The European Commission’s Action Plan on Cybersecurity and Artificial Intelligence, published July 7, 2026, does something the EU AI Act alone doesn’t: it builds the testing infrastructure to back up the law.
The plan establishes a dedicated EU evaluation capacity to conduct third-party assessments of advanced AI models before they can be placed on the EU market. This isn’t a future aspiration, the Commission aims to have it operational by 2027, working in direct support of the EU AI Office’s enforcement function. The plan also directs the Commission to work with the European Union Agency for Cybersecurity (ENISA) to develop a “European Blueprint” establishing secure access conditions for frontier AI systems, and to create a secure testing platform for organizations in critical sectors including energy, transport, health, finance, and public administration.
Why it matters
The EU AI Act created obligations. This Action Plan creates the capacity to enforce them at the frontier. Without an independent evaluation body, even well-drafted rules about advanced AI models depend on vendors’ own documentation and self-assessment. The 2027 evaluation capacity changes that calculus for any provider seeking EU market access, third-party assessment becomes the path to market, not an optional audit.
The real question is what “advanced AI model” means in practice. That threshold will determine which providers must submit to pre-market evaluation and which can proceed under lighter-touch compliance regimes. Companies with EU exposure should monitor how the EU AI Office defines this scope ahead of the 2027 launch.
Who This Affects
Context
The Action Plan builds on the EU AI Act’s existing framework for general-purpose AI models and frontier systems. It doesn’t create new law, it operationalizes what the Act requires. The EU AI Office, established under the Act, already holds enforcement authority over general-purpose AI providers. What it has lacked is independent technical capacity to evaluate the most capable models. This plan fills that gap.

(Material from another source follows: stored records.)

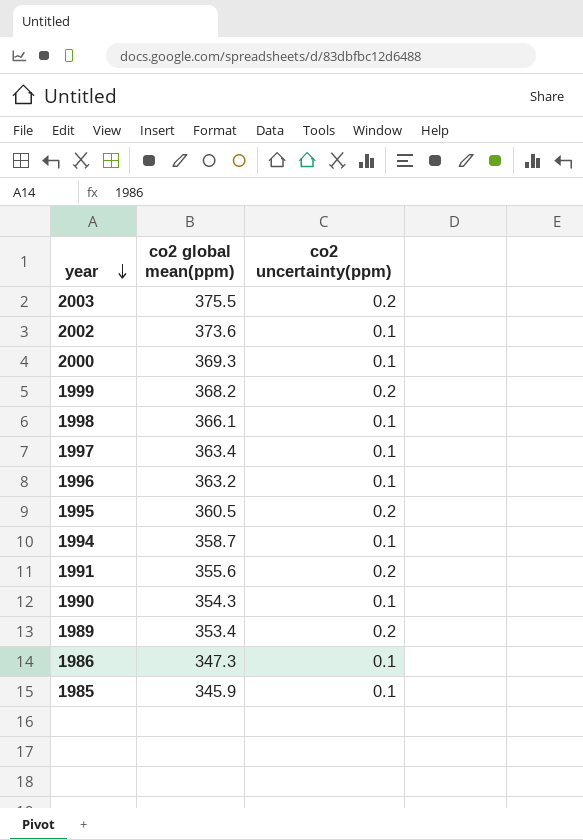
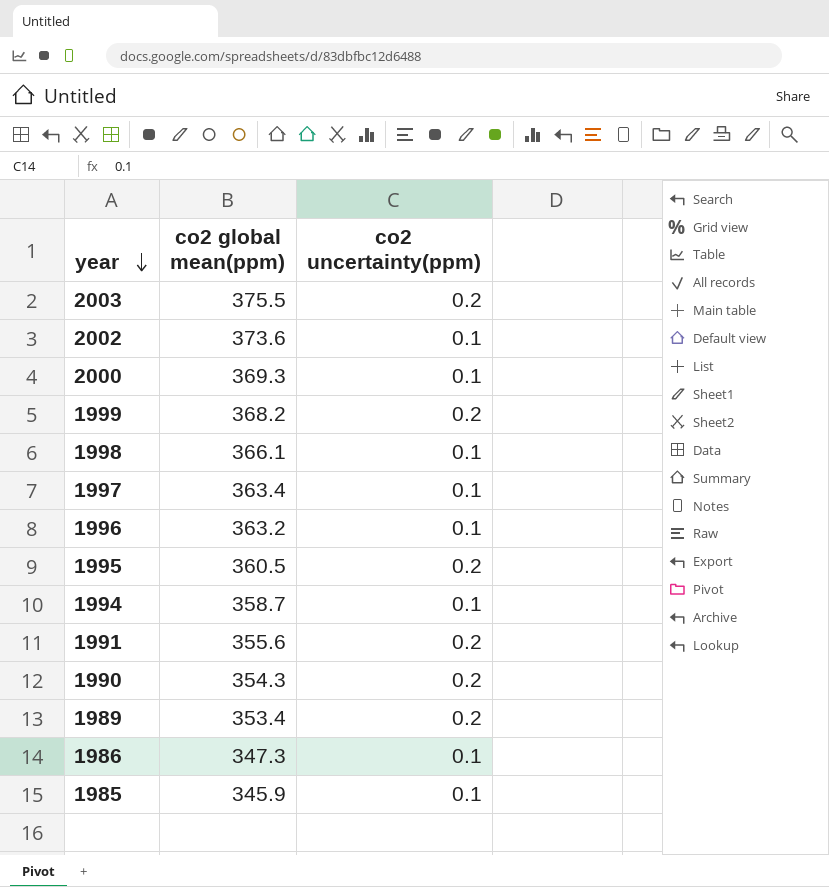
1990 | co2 uncertainty(ppm): 0.1 -> 0.2

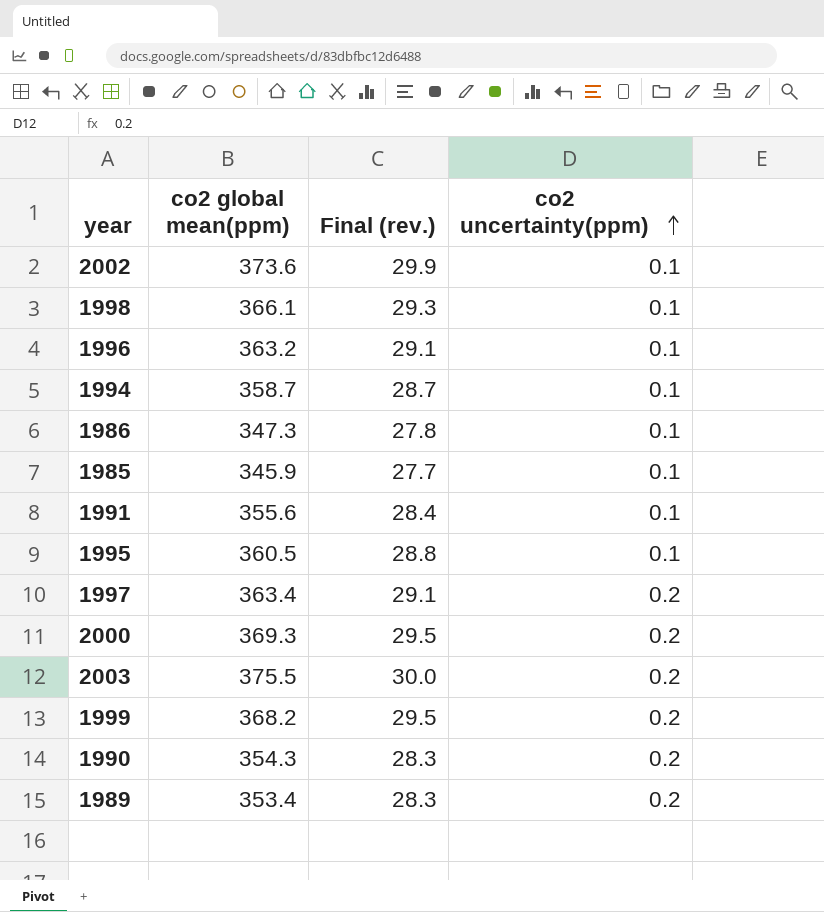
row order: year descending -> co2 uncertainty(ppm) ascending
column Final (rev.) | formula: none -> [co2 global mean(ppm)] * 0.08
1991 | co2 uncertainty(ppm): 0.2 -> 0.1
1995 | co2 uncertainty(ppm): 0.2 -> 0.1
1997 | co2 uncertainty(ppm): 0.1 -> 0.2
2000 | co2 uncertainty(ppm): 0.1 -> 0.2

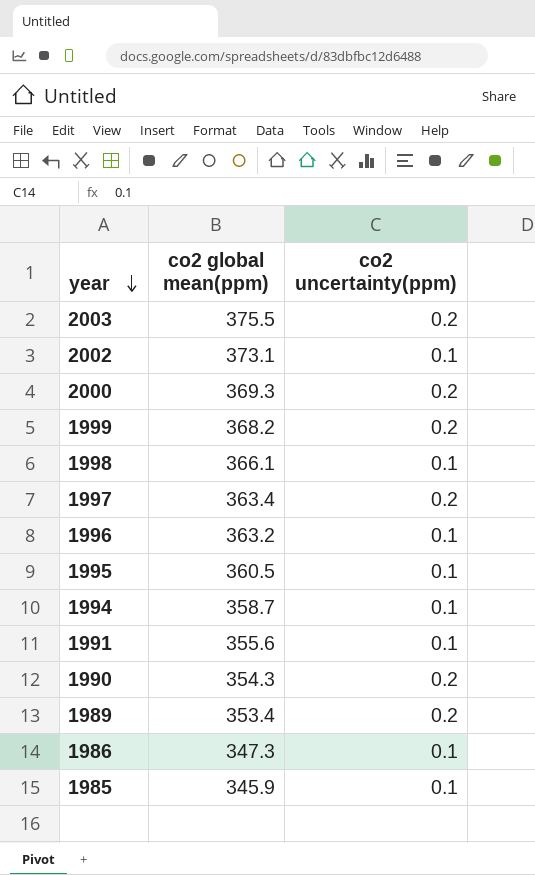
row order: co2 uncertainty(ppm) ascending -> year descending
column Final (rev.) | formula: [co2 global mean(ppm)] * 0.08 -> none
2002 | co2 global mean(ppm): 373.6 -> 373.1

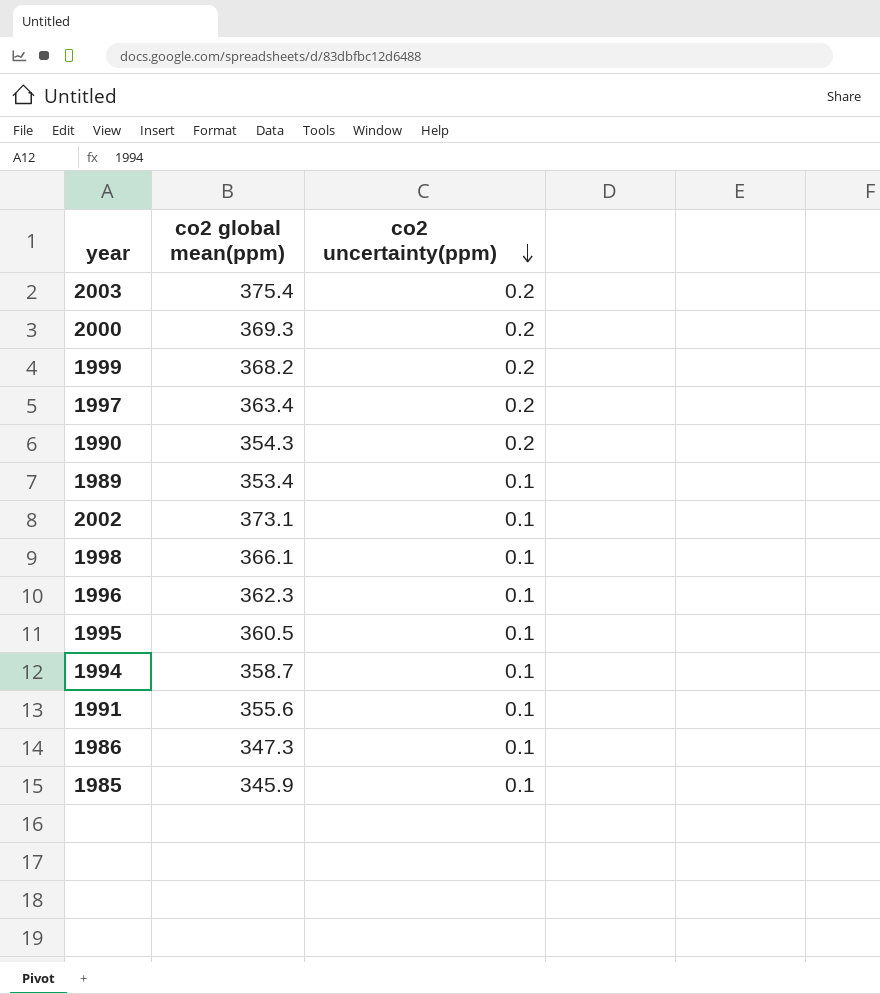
row order: year descending -> co2 uncertainty(ppm) descending
2003 | co2 global mean(ppm): 375.5 -> 375.4
1989 | co2 uncertainty(ppm): 0.2 -> 0.1
1996 | co2 global mean(ppm): 363.2 -> 362.3

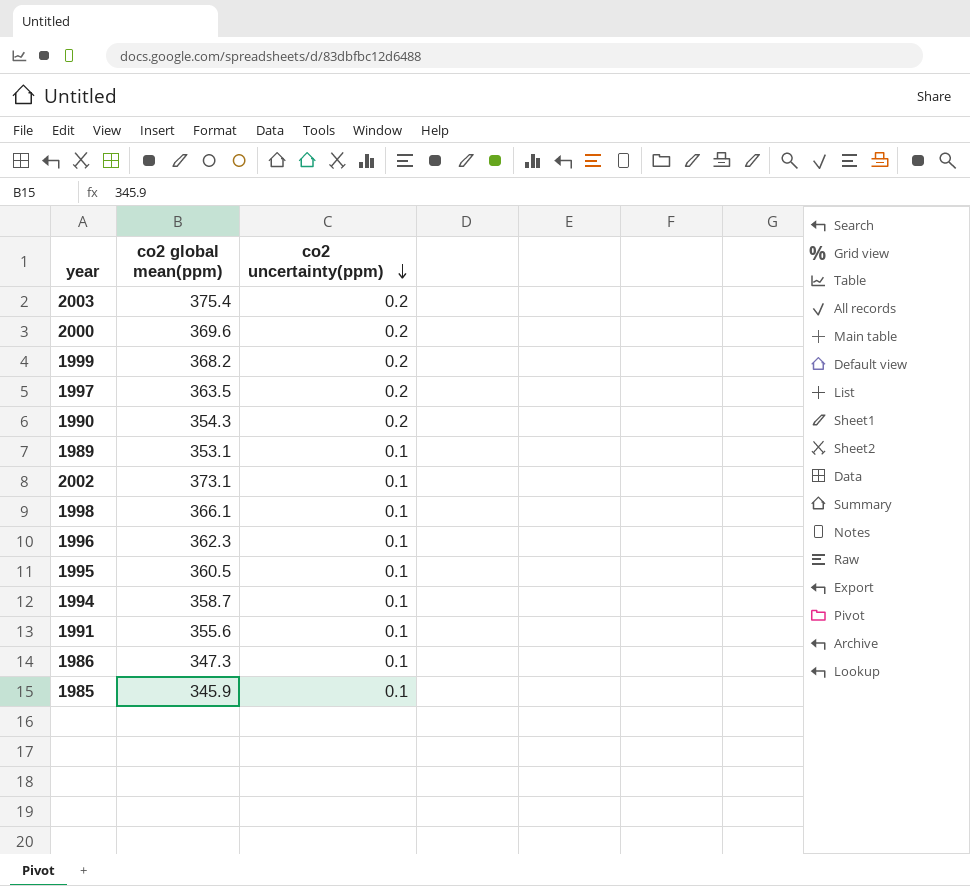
2000 | co2 global mean(ppm): 369.3 -> 369.6
1997 | co2 global mean(ppm): 363.4 -> 363.5
1989 | co2 global mean(ppm): 353.4 -> 353.1

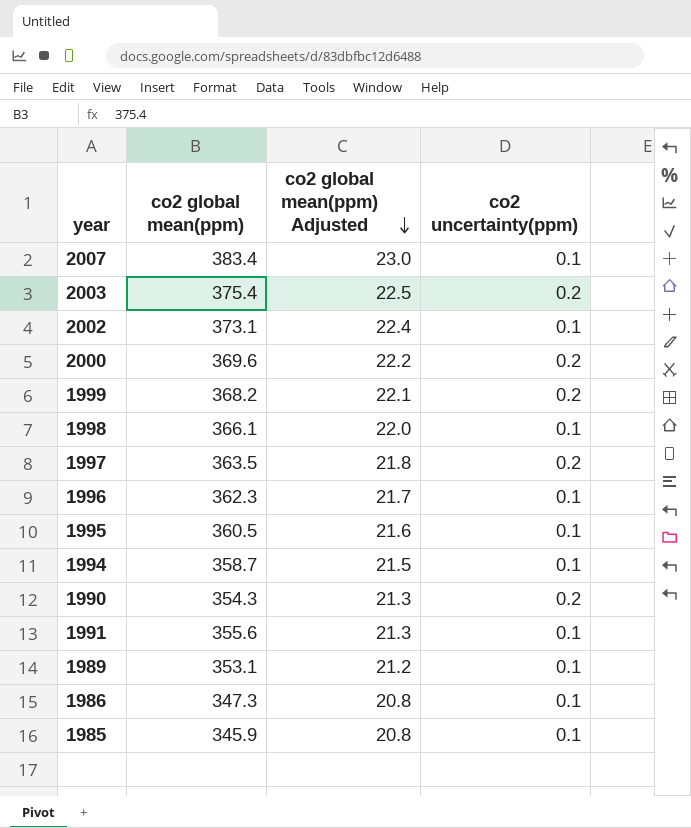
row order: co2 uncertainty(ppm) descending -> co2 global mean(ppm) Adjusted descending
column co2 global mean(ppm) Adjusted | formula: none -> [co2 global mean(ppm)] * 0.06
row 2007: none -> 383.4 | 23.0 | 0.1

Euractiv reports the plan also includes a “European Blueprint,” developed with ENISA, to establish secure access conditions for advanced models, a measure Euractiv reports was prompted in part by access concerns around Anthropic’s Mythos model. These claims are based on Euractiv’s reporting and have not been independently confirmed from the Commission’s published document.
What to watch
Don’t expect the 2027 target to arrive quietly. The EU evaluation capacity will need to define its technical methodology, staffing, and legal basis for compelling model access before it can function. Watch for EU AI Office guidance on which model categories trigger pre-market evaluation requirements, that guidance, not the Action Plan itself, will set compliance timelines for providers.
Euractiv also reports that EU contingency measures could include direct purchase of frontier model access by EU institutions or member states, though this remains unconfirmed from primary sources. If accurate, it signals that Brussels is treating AI sovereignty as a structural policy problem, not just a procurement question.
What to Watch
TJS synthesis
Two things are happening simultaneously in Brussels. The first is architectural: the EU is building the independent technical infrastructure needed to make frontier AI regulation credible. The second, if Euractiv’s reporting holds, is strategic: the contingency purchase provision isn’t about procurement efficiency, it’s about leverage. A regulator that can buy its own access to a model it might otherwise be locked out of is a regulator that can’t be held hostage by a vendor’s access policy. Whether that provision survives in final implementation, the signal it sends to frontier AI providers about EU market access dependency is already meaningful.